## YOUR OBJECTIVE
All that is needed is the line containing "[443,714,532,755] 248K ->" and the lines after it to the end of the material, written out exactly, pictures left aside.

## SOURCE RECORDS
------

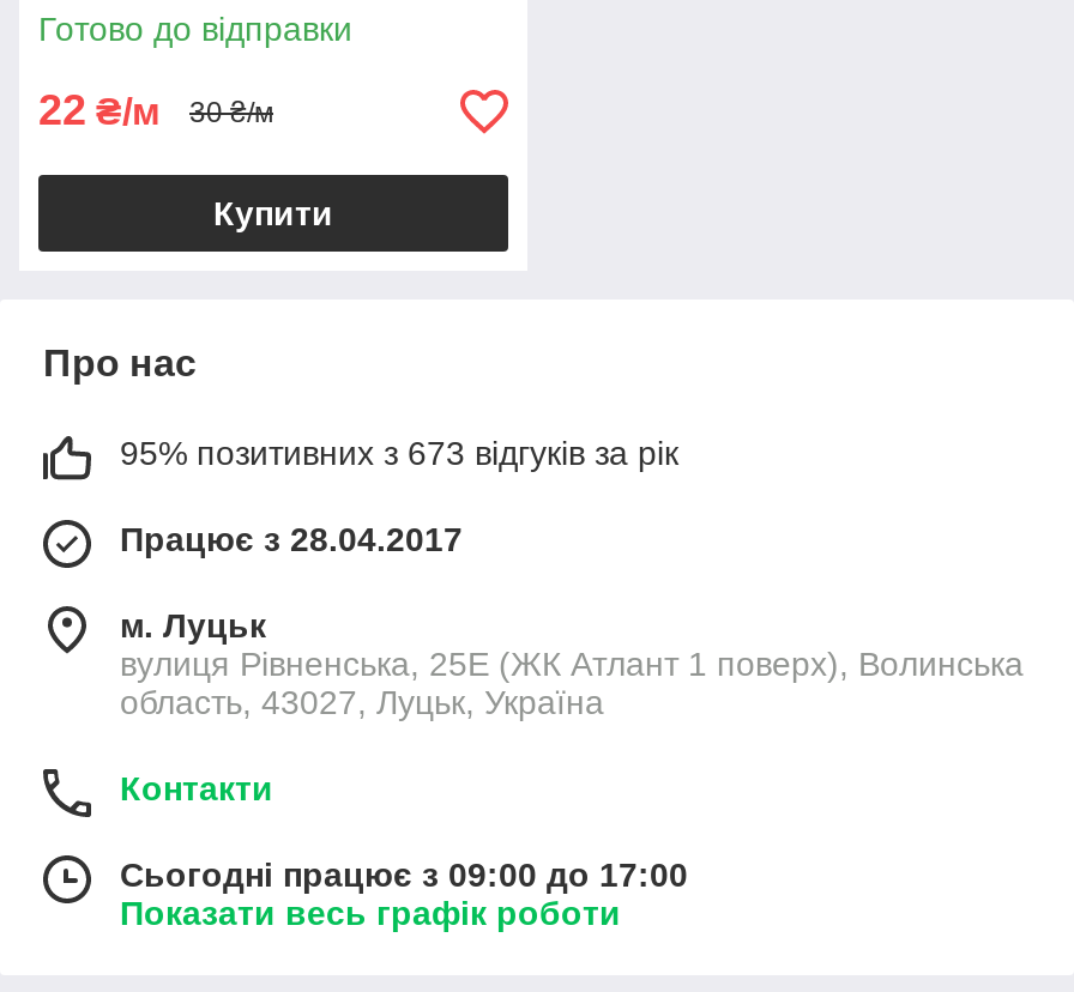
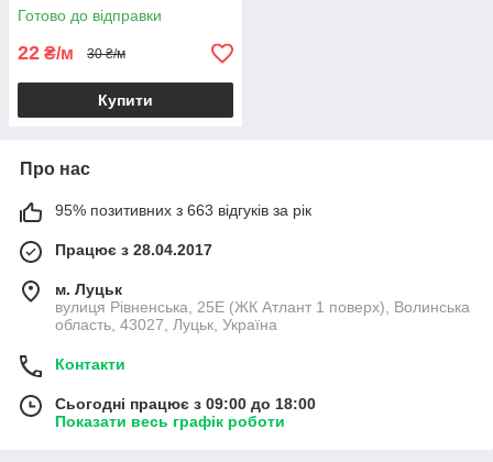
[120,435,678,473] 95% позитивних з 673 відгуків за рік -> [55,202,311,219] 95% позитивних з 663 відгуків за рік
[120,856,688,895] Сьогодні працює з 09:00 до 17:00 -> [55,395,316,413] Сьогодні працює з 09:00 до 18:00

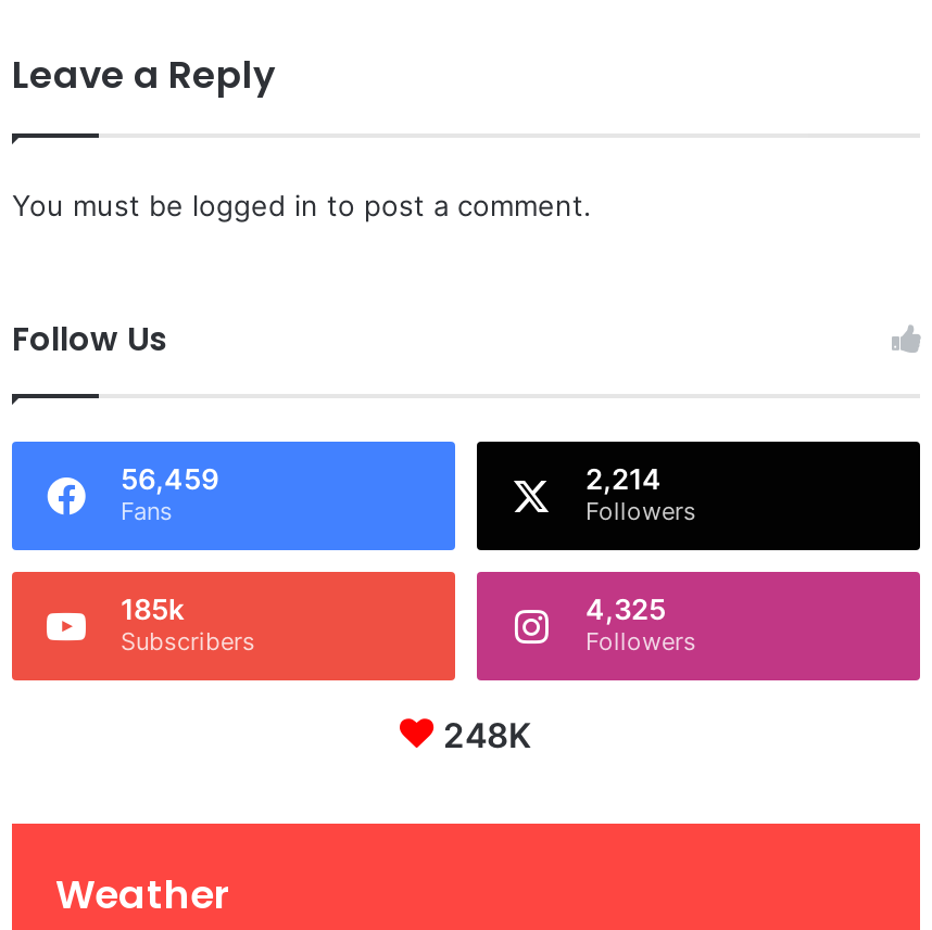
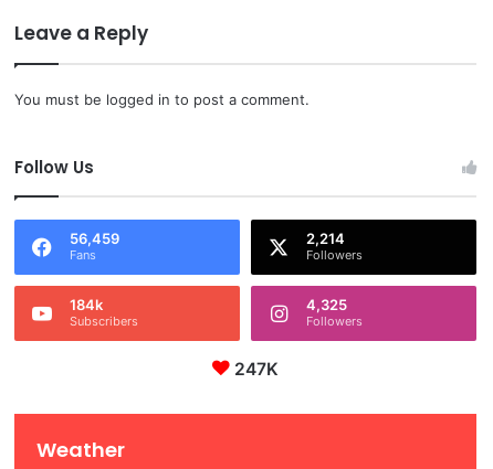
[121,590,184,625] 185k -> [70,296,103,313] 184k
[443,714,532,755] 248K -> [234,359,279,380] 247K

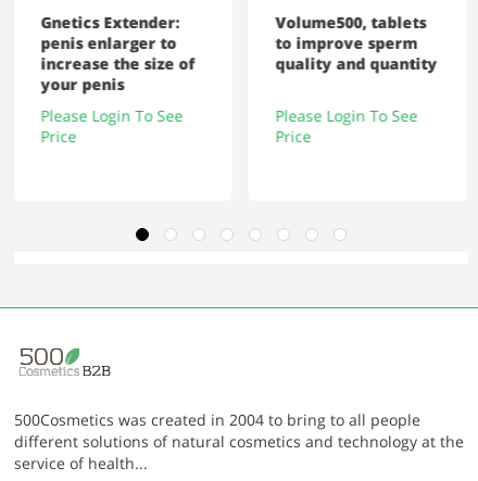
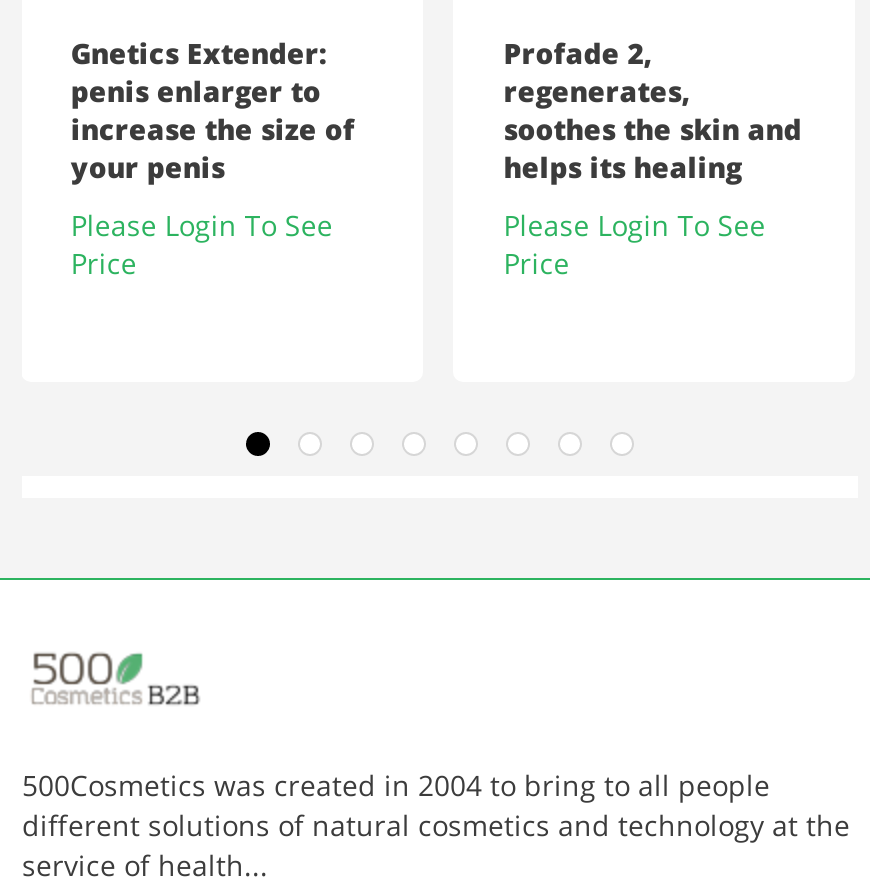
[276,12,437,74] Volume500, tablets | to improve sperm | quality and quantity -> [503,33,801,185] Profade 2, | regenerates, | soothes the skin and | helps its healing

------

## RESPONSE TO THIS EXERCISE
[443,714,532,755] 248K -> [234,359,279,380] 247K

[276,12,437,74] Volume500, tablets | to improve sperm | quality and quantity -> [503,33,801,185] Profade 2, | regenerates, | soothes the skin and | helps its healing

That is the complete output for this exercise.